C. Factual Background Related to First Amendment Retaliation

Hill alleges that on October 2, 2016, he submitted two emergency grievances seeking "Protective Custody" due to the risks he would face being on an open tier with general population inmates. (Id. at 7.) He alleges that Defendant Holland refused to process Hill's first emergency grievance because it was not signed and Holland meant to stop Hill from seeking protective custody. (Id. at 8-9.) Hill also alleges that he submitted an informal grievance, #2006-30-34740, which Defendant Byrne rejected for abuse of the inmate grievance system since Hill had previously grieved the same claims in grievance #2006-30-34738. (Id. at 10, 11.) Hill alleges that Byrne's response failed to address the issue of safety Hill raised, that Byrne knew of the risk of danger to Hill's safety, and that Byrne acted to retaliate against Hill for filing numerous grievances against Byrne. (Id. at 11.) Finally, Hill alleges that Defendant Southworth knew of Hill's situation and his requests for protective custody, and refused those requests. (Id. at 12.)

D. Factual Background Related to Fourteenth Amendment Equal Protection

Hill alleges that he is a black, gay, sex offender, and that he was not moved to a safe tier or protective custody, despite numerous requests. (Id. at 11.) He alleges that similarly situated inmates only needed to make a verbal request to be taken out of a potentially unsafe unit, therefore he was discriminated against. (Id.) Furthermore, Hill alleges that no other similarly situated inmates who seek protective custody are left in the general population. (Id. at 9.) Finally, Hill alleges that Defendants knew of Hill's situation, and his requests for protective custody, yet refused those requests. (Id.)

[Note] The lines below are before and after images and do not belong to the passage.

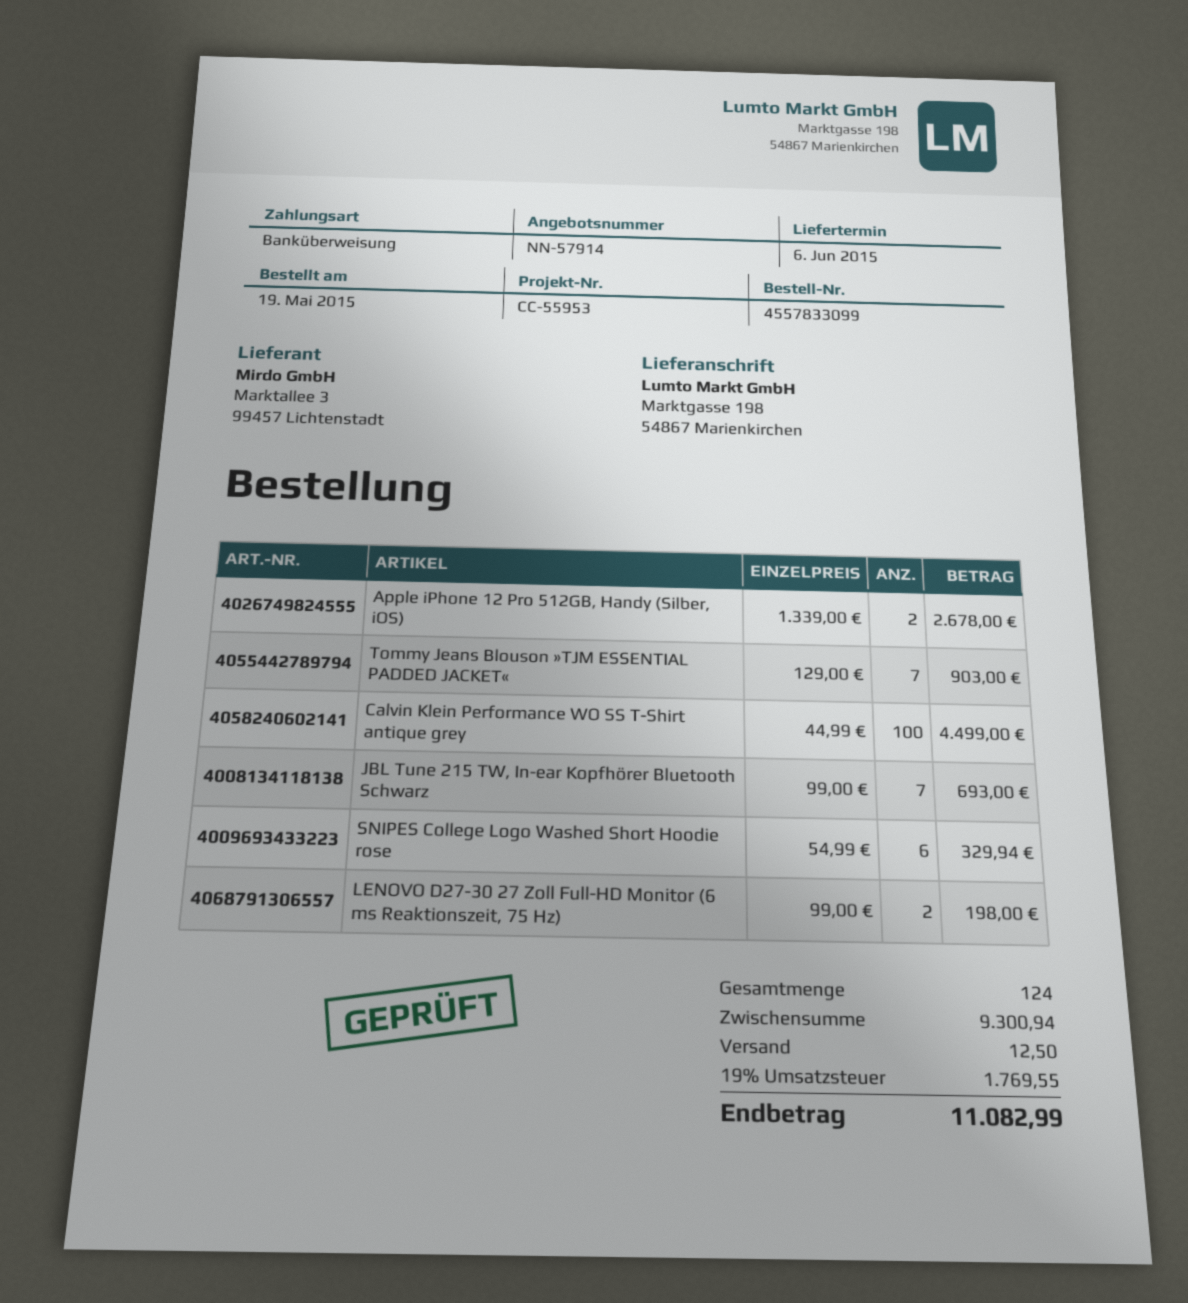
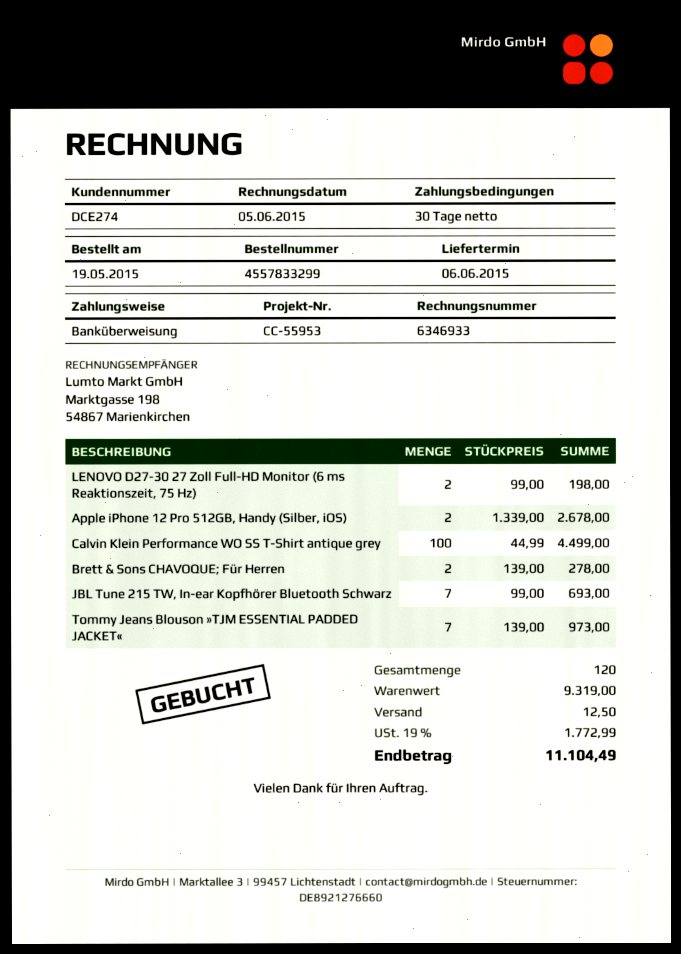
order number: 4557833099 -> 4557833299
Tommy Jeans Blouson »TJM ESSENTIAL PADDED JACKET«: 7 x 129.00 = 903.00 -> 7 x 139.00 = 973.00
SNIPES College Logo Washed Short Hoodie rose: 6 x 54.99 = 329.94 -> none
Brett & Sons CHAVOQUE; Für Herren: none -> 2 x 139.00 = 278.00
total quantity: 124 -> 120
subtotal: 9300.94 -> 9319.00
tax: 19% = 1769.55 -> 19% = 1772.99
total: 11082.99 -> 11104.49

E. Defendants' Motion for Summary Judgment

On March 26, 2018, Defendants filed a motion for summary judgment. (ECF No. 24.) In the motion, Defendants argue: (1) Defendants were not deliberately indifferent to serious threats to Hill's safety and had taken all available measures to protect him; (2) the grievances were denied because Hill was already in protective custody not as retaliation for Hill's use of the grievance system; (3) Hill was already in protective custody and therefore was not discriminated against on the basis of membership of a protected class; and, (4) in the alternative, Defendants are entitled to qualified immunity. (ECF No. 24 at 1-11.)

In response, Hill filed a motion in opposition arguing that summary judgment is inappropriate because: (1) Federal Rule of Civil Procedure 56(e) requires Defendants to submit declarations outlining whether they agree with the allegations in the complaint, which they failed to do; (2) ESP does not have protective custody and he wants to be in protective custody, not protective segregation; (3) two incidents occurred at ESP where sex offenders were brutally attacked by other inmates; and, (4) Defendants Southworth and Byrnes denied Hill's grievances and are therefore liable. (ECF No. 45 at 1-5.)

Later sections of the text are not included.